--- Extracted entries Enclosed Below ---

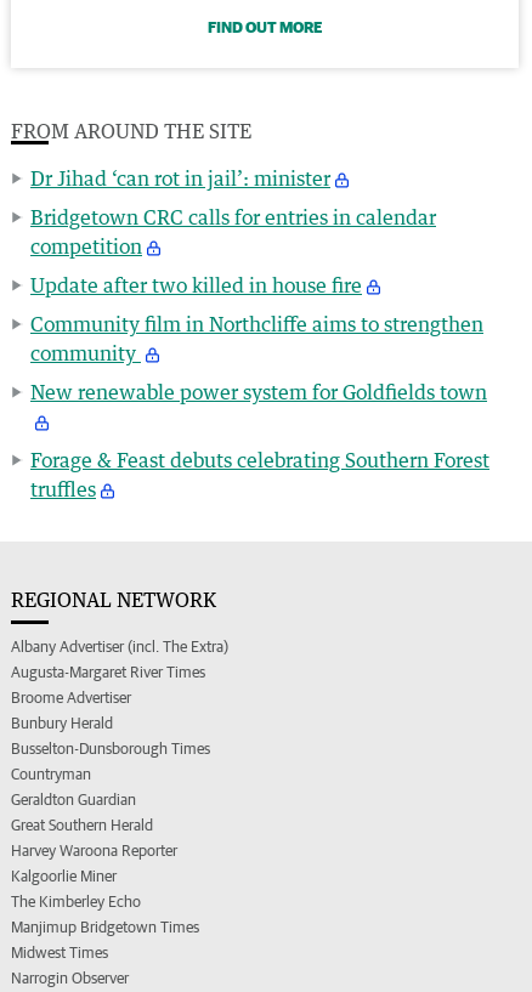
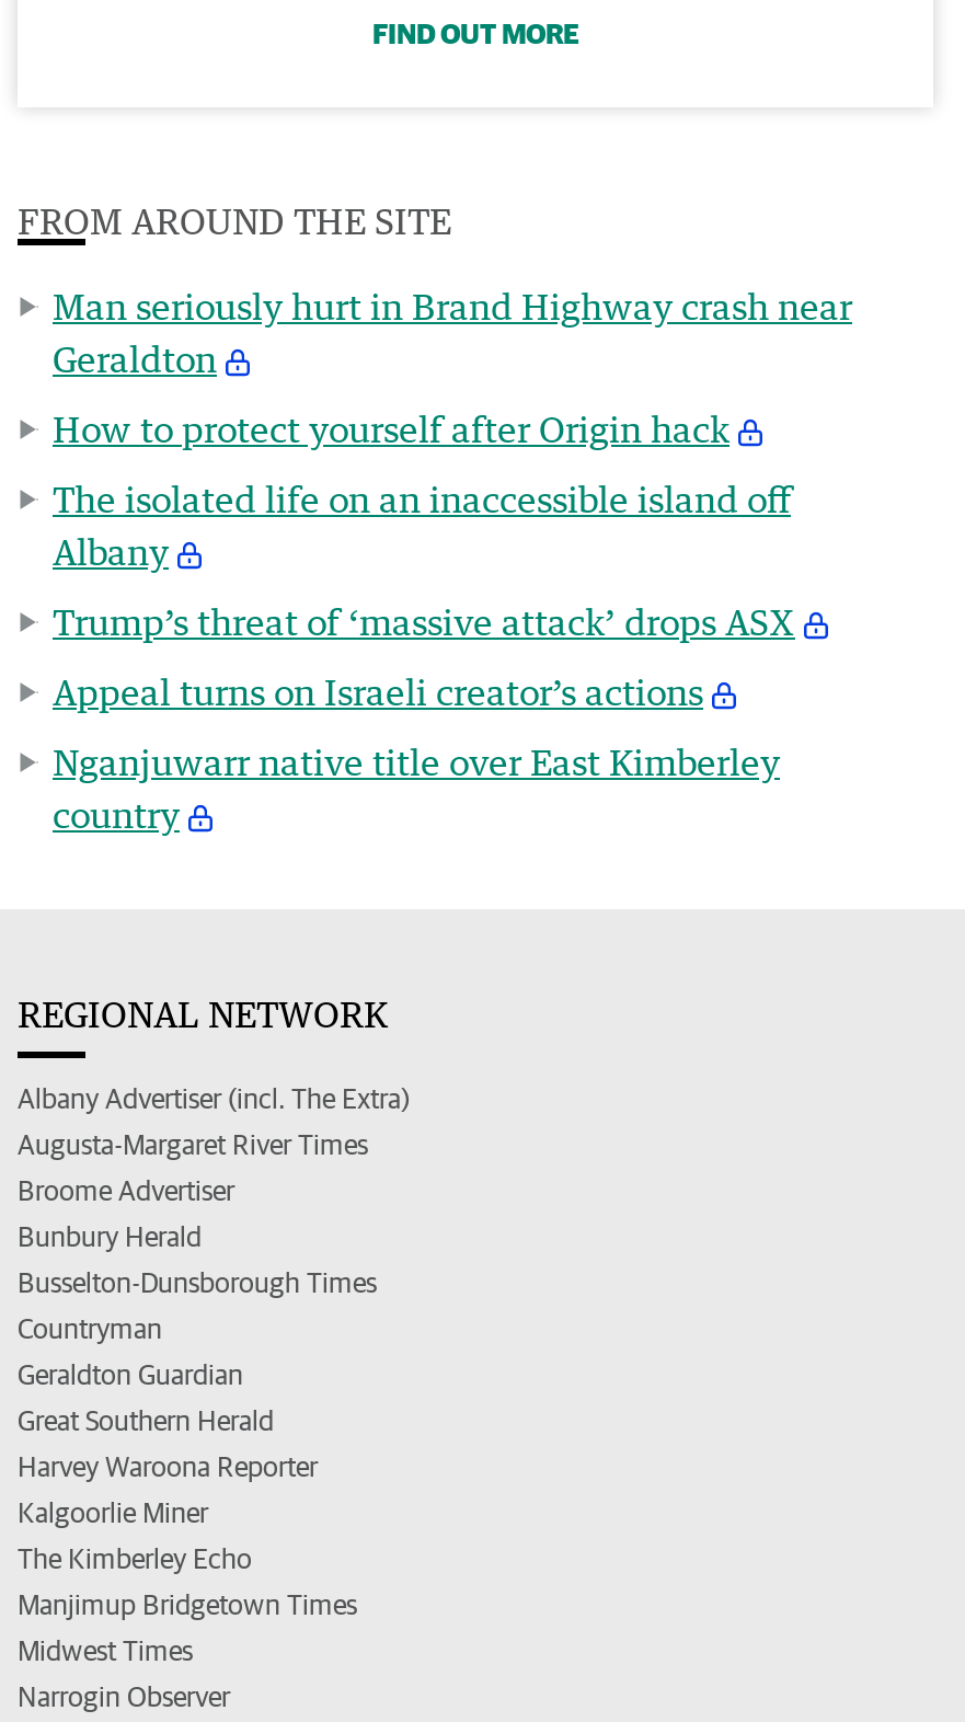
[30,166,330,190] Dr Jihad ‘can rot in jail’: minister -> [53,284,852,380] Man seriously hurt in Brand Highway crash near | Geraldton
[30,205,436,258] Bridgetown CRC calls for entries in calendar | competition -> [53,406,730,450] How to protect yourself after Origin hack
[30,273,362,297] Update after two killed in house fire -> [53,477,791,573] The isolated life on an inaccessible island off | Albany
[30,311,483,365] Community film in Northcliffe aims to strengthen | community -> [53,599,795,643] Trump’s threat of ‘massive attack’ drops ASX
[30,379,487,404] New renewable power system for Goldfields town -> [53,669,703,713] Appeal turns on Israeli creator’s actions
[30,447,489,501] Forage & Feast debuts celebrating Southern Forest | truffles -> [53,739,780,836] Nganjuwarr native title over East Kimberley | country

--- End of Enclosed Extracted entries ---

_Problem to work on_
Starting at the line that holds "[30,205,436,258] Bridgetown CRC", retype each line exactly through the end of the entries, both ends included.

_Result of the exercise_
[30,205,436,258] Bridgetown CRC calls for entries in calendar | competition -> [53,406,730,450] How to protect yourself after Origin hack
[30,273,362,297] Update after two killed in house fire -> [53,477,791,573] The isolated life on an inaccessible island off | Albany
[30,311,483,365] Community film in Northcliffe aims to strengthen | community -> [53,599,795,643] Trump’s threat of ‘massive attack’ drops ASX
[30,379,487,404] New renewable power system for Goldfields town -> [53,669,703,713] Appeal turns on Israeli creator’s actions
[30,447,489,501] Forage & Feast debuts celebrating Southern Forest | truffles -> [53,739,780,836] Nganjuwarr native title over East Kimberley | country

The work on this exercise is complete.